Mr Cairns admitted in January that a number of Australian candidates had turned down the opportunity to run Woolworths, which clocked up losses of $600 million from its disastrous Masters business, which in turn put pressure on its core supermarket operation.
At the time, Mr Cairns warned the process could take longer than expected but he now appears to be working to the end of February deadline, suggesting the process is nearly concluded.
"I'm not going to apologise if we get to March and I'm saying 'Look, give me another couple of months or so' because we are nearly there," Mr Cairns said in January.
Talk suggests the shortlist has been whittled down to just two candidates and market watchers suggest a new chief could be announced at the half-year results on February 26.
Brad Banducci speculation
Speculation that Woolworths is honing in on a candidate for the top job sparked talk this week over the future of supermarkets boss Brad Banducci.
Woolworths insiders suggest Mr Banducci, who is considered the only internal candidate for the top job, may look for other opportunities if he misses out on the promotion.
"I would be extraordinarily surprised if Brad stayed on if he missed out on the top job," one source said.
One retail insider said Mr Banducci's departure would be a big loss for the organisation, particularly given the team he had built around him and the changes he has driven.
Mr Banducci was managing director of Woolworths dominant liquor business from 2012, before taking on the head-of-supermarkets role in February last year.
More recently Woolworths undertook a restructure of its senior supermarket staff, which included cutting the role of supermarket director. Dave Chambers, who was in this role, is returning to New Zealand to his former role as head of supermarkets.
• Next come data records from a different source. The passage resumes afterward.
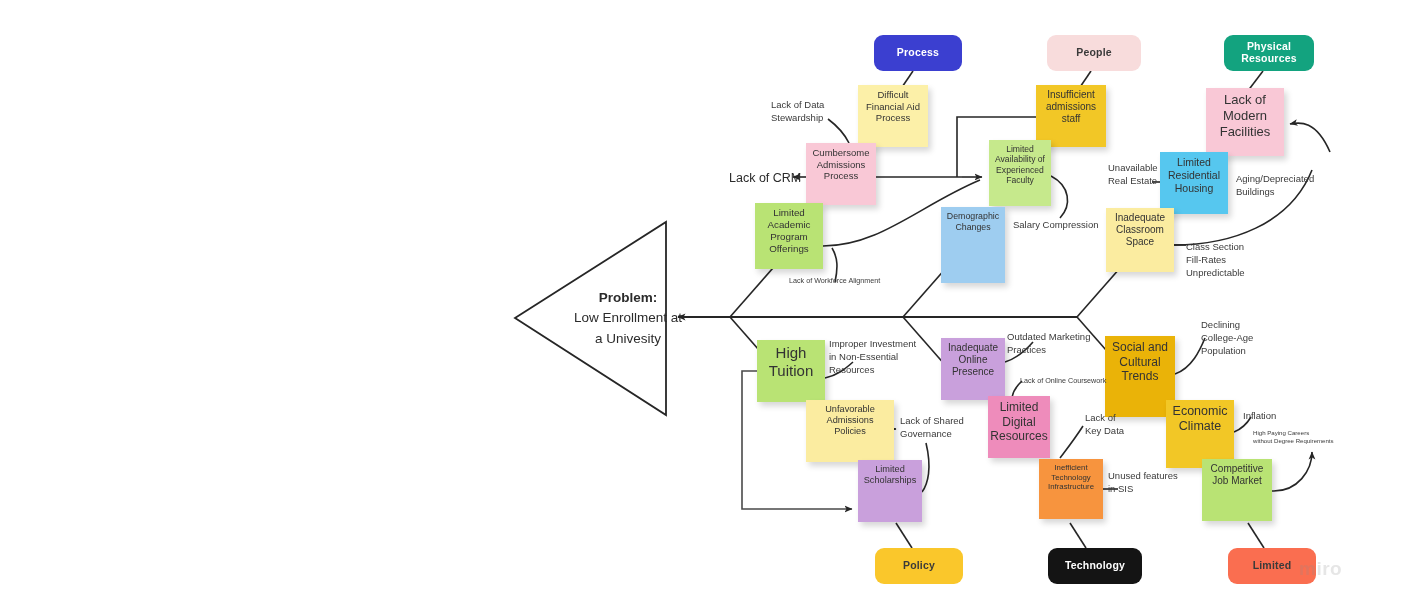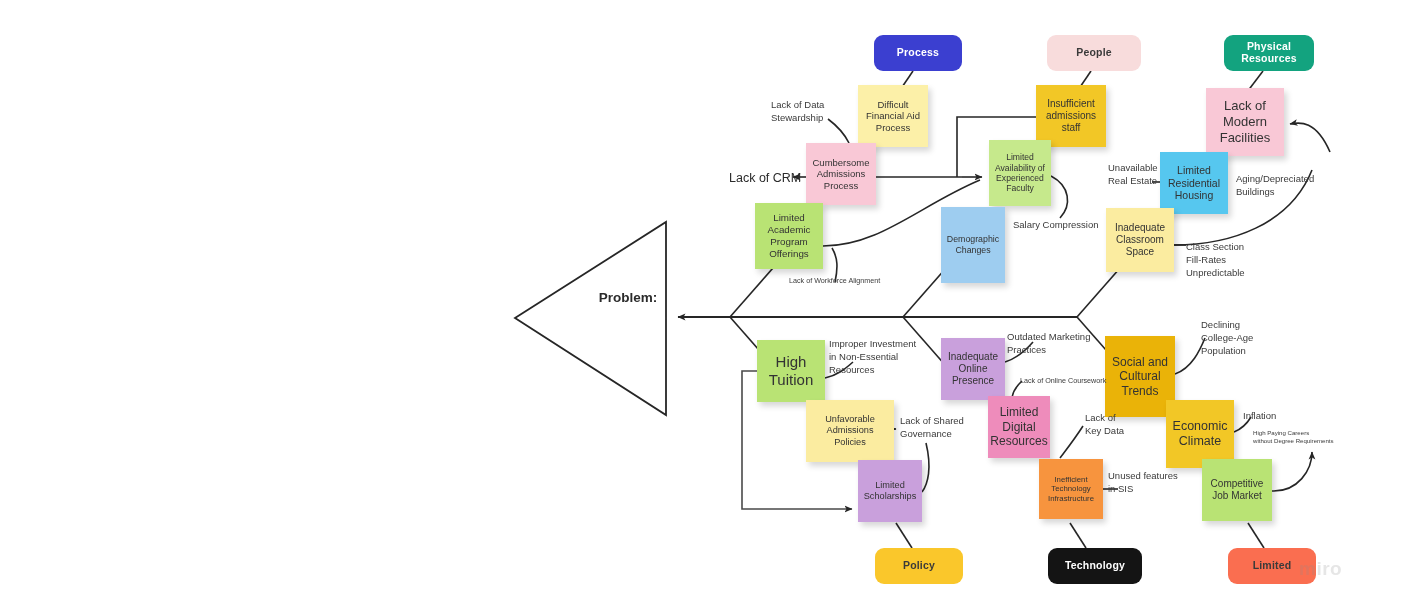--- a/index.html
+++ b/index.html
@@ -13,21 +13,21 @@
 
   
   .pill{
     position:absolute;border-radius:9px;display:flex;align-items:center;justify-content:center;
     font-size:10.5px;font-weight:bold;letter-spacing:.2px;text-align:center;line-height:1.1;
     box-sizing:border-box;padding:2px 6px;
   }
 
   
   .note{
-    position:absolute;box-sizing:border-box;display:flex;align-items:center;justify-content:center;
+    position:absolute;box-sizing:border-box;display:flex;justify-content:center;
     text-align:center;line-height:1.22;padding:4px 1px;
     box-shadow:3px 4px 6px rgba(0,0,0,.16);
   }
   .note span{display:block;width:100%;}
 
   
   .lbl{
     position:absolute;font-size:9.5px;line-height:1.35;color:#3a3a3a;white-space:pre-line;
   }
   .lbl.big{font-size:12.5px;color:#2b2b2b;}
@@ -108,20 +108,22 @@
       <line x1="1103" y1="489" x2="1118" y2="489"></line>
 
       <path d="M1175,374 C1192,368 1200,350 1205,338"></path>
       <path d="M1234,432 C1244,428 1248,422 1251,417"></path>
       <path d="M1272,491 C1298,492 1312,470 1312,452" marker-end="url(#ah)"></path>
     </g>
   </svg>
 
   <div id="problem-text">
     <b>Problem:</b><br>
+    <span style="white-space:pre-line;">Low Enrollment at
+a Univesity</span>
   </div>
 
   <div id="pills">
       <div class="pill" style="left: 874px; top: 35px; width: 88px; height: 36px; background: rgb(59, 63, 208); color: rgb(255, 255, 255);">
         <span>Process</span>
       </div>
       <div class="pill" style="left: 1047px; top: 35px; width: 94px; height: 36px; background: rgb(248, 220, 220); color: rgb(58, 58, 58);">
         <span>People</span>
       </div>
       <div class="pill" style="left: 1224px; top: 35px; width: 90px; height: 36px; background: rgb(19, 163, 127); color: rgb(255, 255, 255);">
Woolworths head of petrol and convenience, Michael James, who has been appointed director of stores, replacing John Eales who plans to retire, and Pat McEntee, who has been running New Zealand supermarkets, is returning to Australia to head up meat for Woolworths, the supermarket's most highly vertically integrated division.
Woolworths staff claimed the changes suggested the appointment of an external candidate was imminent, a move analysts and investors have championed to drive real cultural change across the organisation.
Any appointment is not expected to affect incumbent chief Grant O'Brien, who has stayed on at Woolworths to collect his lucrative pension, which amounts to a $10 million payout when he leaves the offices for the last time in July.
Mr O'Brien is not playing a part in Woolworths investor roadshow after its half-year results come out later this month, and insiders believe he will not play a significant role in explaining the numbers to investors and shareholders.